Consiglio v. Transamerica Insurance Group

Opinion,

LANDAU, J.

The defendant, Transameriea Insurance Group (Transameriea), appeals from the judgment of the trial court granting the plaintiffs’1 application for an order compelling arbitration of their claim for under-insured motorist benefits. On appeal, Transameriea claims that the trial court improperly relied on this court’s decision in Prudential Property & Casualty Ins. Co. v. Perez-Henderson, 49 Conn. App. 653, 714 A.2d 1281, cert. denied, 247 Conn. 917, 722 A.2d 807 (1998) (Prudential). Specifically, Transameriea extends two invitations to us: first, it invites us to revisit Prudential and reverse the ruling in that case and second, so as to accomplish the first request, entreats this court, in effect, to go behind our Supreme Court’s opinion in Bayusik v. Nationwide Mutual Ins. Co., 233 Conn. 474, 659 A.2d 1188 (1995), and “[closely examine] the Supreme Court records and briefs in [that case] . . . .” We decline to do either and affirm the judgment of the trial court.

Due to the nature of the claim on appeal, only a bare bones recitation of the virtually undisputed facts is necessary. On April 24, 1989, the plaintiffs Joseph Consiglio and John Mathis, the driver and passenger of a motor vehicle, respectively, were involved in an accident. The tortfeasor, Levi George, Jr., drove the vehicle that struck the plaintiffs’ vehicle from behind, *136causing the plaintiffs’ personal injuries. An action, commenced on March 24, 1991, resulted in a monetary settlement, which exhausted the limits of the tortfeasor’s liability insurance policy and a withdrawal of the action on June 8,1995. Thereafter, on May 16, 1997, the plaintiffs made a demand for arbitration of their underin-sured motorist claim to Transamerica, the company that issued the insurance policy that covered the plaintiffs’ vehicle. When the parties failed to reach an agreement to arbitrate, the plaintiffs filed an application to compel arbitration on September 17, 1997.

The trial, court found that the applicable insurance policy “includes an endorsement for uninsured-underin-sured motorist coverage which contains no time limit for making a claim.
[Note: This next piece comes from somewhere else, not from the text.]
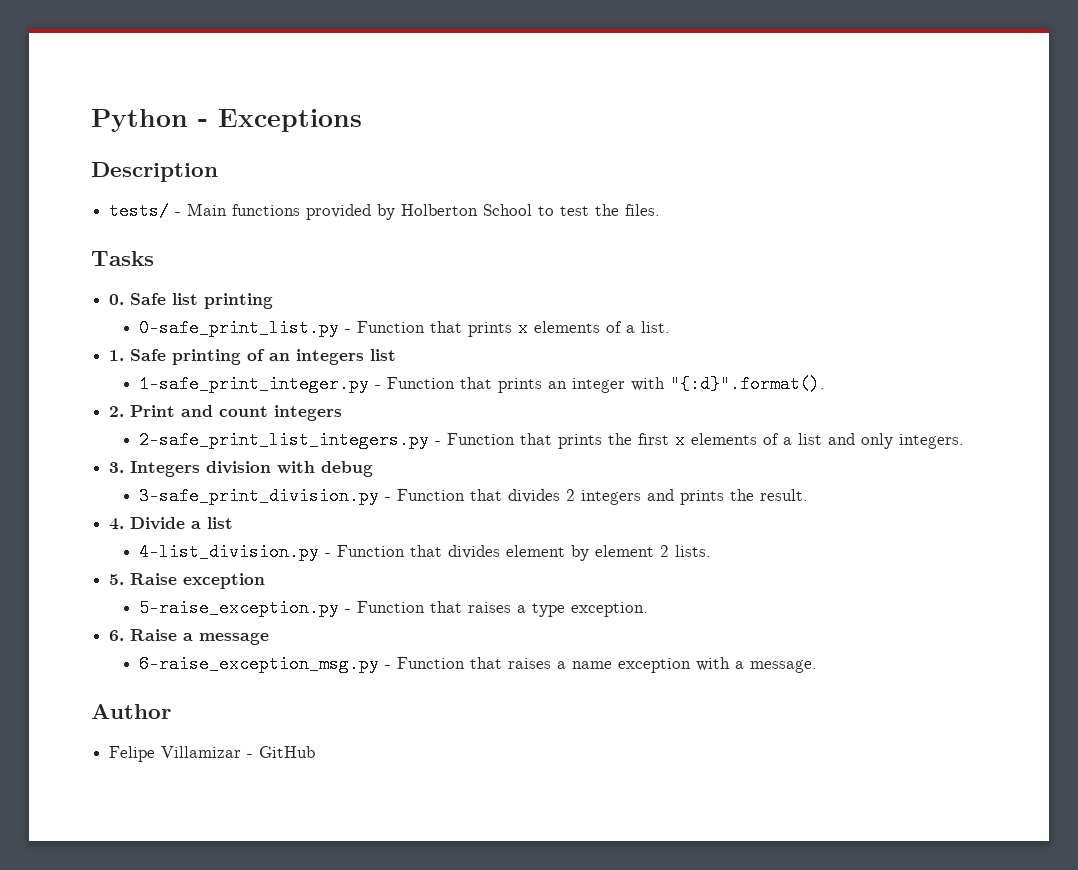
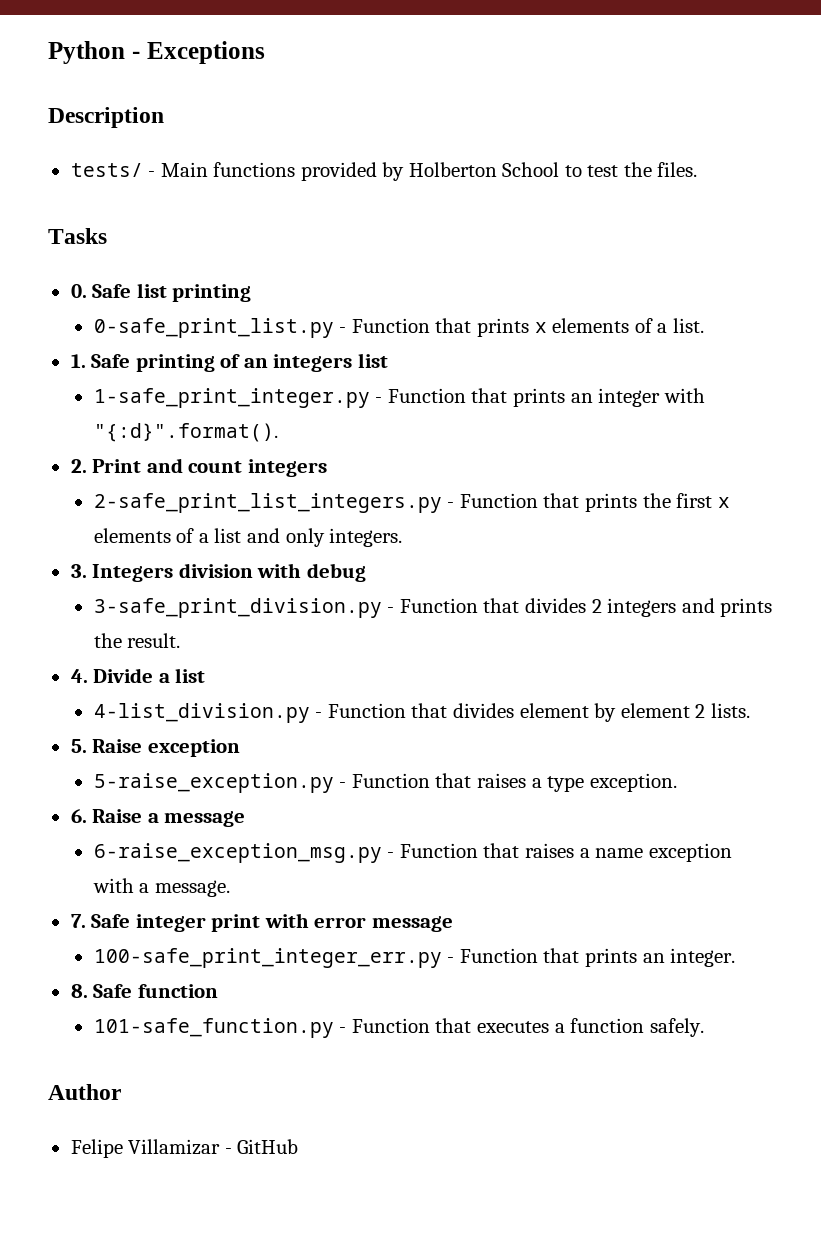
+ 7. Safe integer print with error message
+ 100-safe_print_integer_err.py - Function that prints an integer.
+ 8. Safe function
+ 101-safe_function.py - Function that executes a function safely.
It states that Transamerica ‘will pay only after all liability bonds or policies have been exhausted by judgments or payments.’ ” At the hearing, all parties agreed that the applicable statute of limitations is General Statutes § 52-576, which provides that an action to enforce a contract must be brought “within six years after the right of action accrues . . . .” The issue before the trial court was whether the right of action accrued in 1995, when the action against the tortfeasor was settled, exhausting the limits of his liability policy, or whether it accrued in 1989, when the accident occurred. In granting the application to compel arbitration, the trial court stated that “[t]he statute of limitations on the plaintiffs’ claim began to run in 1995, and it presents no bar to the arbitrability of the plaintiffs’ claim.” The trial court distinguished the claim from that made to our Supreme Court in Bayusik v. Nationwide Mutual Ins. Co., supra, 233 Conn. 474, and found, instead, that the claim was precisely the same as the claim presented to this court in Prudential Property & Casualty Ins. Co. v. Perez-Henderson, supra, 49 Conn. App. 653. The trial court concluded, therefore, that it *137was bound by this court’s decision in Prudential. This appeal followed.
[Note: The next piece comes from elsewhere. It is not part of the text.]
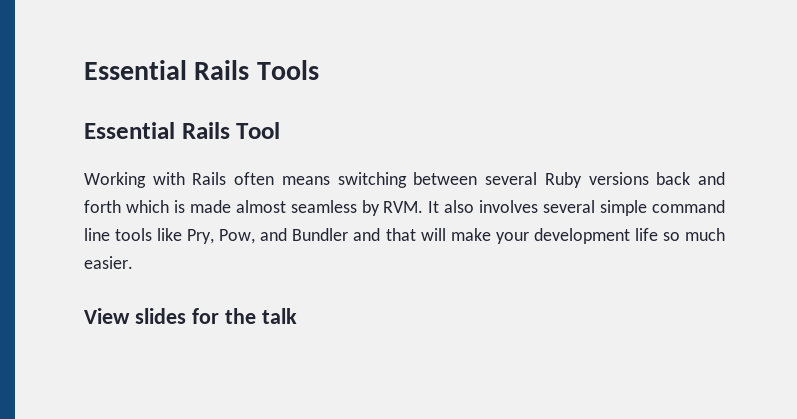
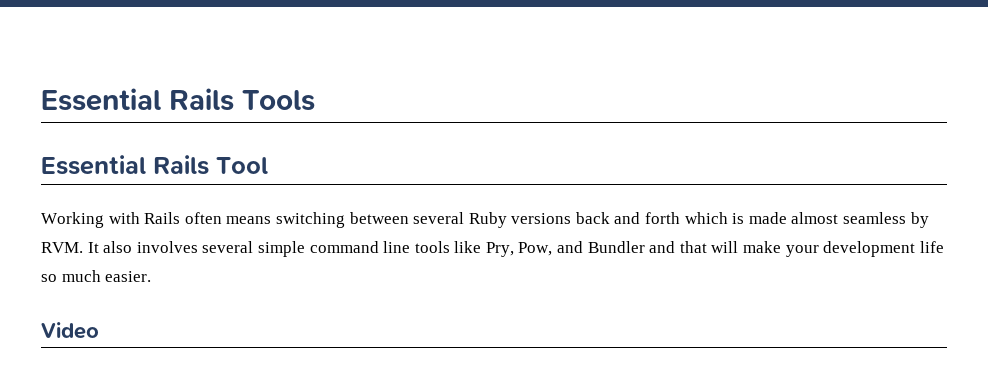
- View slides for the talk
+ Video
The issue before this court, is clear: Transamerica invites us to reverse our decision in Prudential. We decline, however, to accept that invitation. Our review of the record in this case persuades us that the trial court correctly concluded that Prudential controls the outcome of the present case. In Bayusik, the insurance contract required that the plaintiff make a demand for arbitration within two years from the date of the accident. Bayusik v. Nationwide Mutual Ins. Co., supra, 233 Conn. 480. Our Supreme Court held that such a time limitation was valid and enforceable in McGlinchey v. Aetna Casualty & Surety Co., 224 Conn. 133, 140-41, 617 A.2d 445 (1992), and in Hotkowski v. Aetna Life & Casualty Co., 224 Conn. 145, 152, 617 A.2d 451 (1992). Thereafter, the General Assembly enacted Public Acts 1993, No. 93-77, effective May 20,1993, which the Bayu-sik court interpreted to mean that policies governed by Public Act 93-77, § 3, are subject, not to the limitation period prescribed by § 2 (e) of that act, now codified as General Statutes § 38a-336 (g), but, rather, to the six year statute of limitations applicable to contract actions in general. Bayusik v. Nationwide Mutual Ins. Co., supra, 482. The insurance policy on which Bayusik was decided required the defendants to pay underinsured motorist benefits only after the insured had exhausted the liability limits of other applicable policies. Nonetheless, after the Bayusik court invalidated the stated two year statute of limitations, it applied the six year statute of limitations from the date provided for in the policy, the date of the accident, and not from the date of the exhaustion of the policy limits. Id., 485-86.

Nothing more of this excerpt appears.